◆ Task to complete ◆
Your response should consist of the records below, repeated exactly.

Change listing data:
==*==

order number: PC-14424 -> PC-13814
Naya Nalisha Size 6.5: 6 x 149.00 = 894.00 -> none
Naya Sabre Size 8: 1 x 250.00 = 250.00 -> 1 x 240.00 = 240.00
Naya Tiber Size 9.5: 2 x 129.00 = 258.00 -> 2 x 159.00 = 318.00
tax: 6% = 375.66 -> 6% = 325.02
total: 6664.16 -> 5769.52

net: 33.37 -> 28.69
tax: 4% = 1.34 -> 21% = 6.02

==*==

◆ Final answer ◆
order number: PC-14424 -> PC-13814
Naya Nalisha Size 6.5: 6 x 149.00 = 894.00 -> none
Naya Sabre Size 8: 1 x 250.00 = 250.00 -> 1 x 240.00 = 240.00
Naya Tiber Size 9.5: 2 x 129.00 = 258.00 -> 2 x 159.00 = 318.00
tax: 6% = 375.66 -> 6% = 325.02
total: 6664.16 -> 5769.52

net: 33.37 -> 28.69
tax: 4% = 1.34 -> 21% = 6.02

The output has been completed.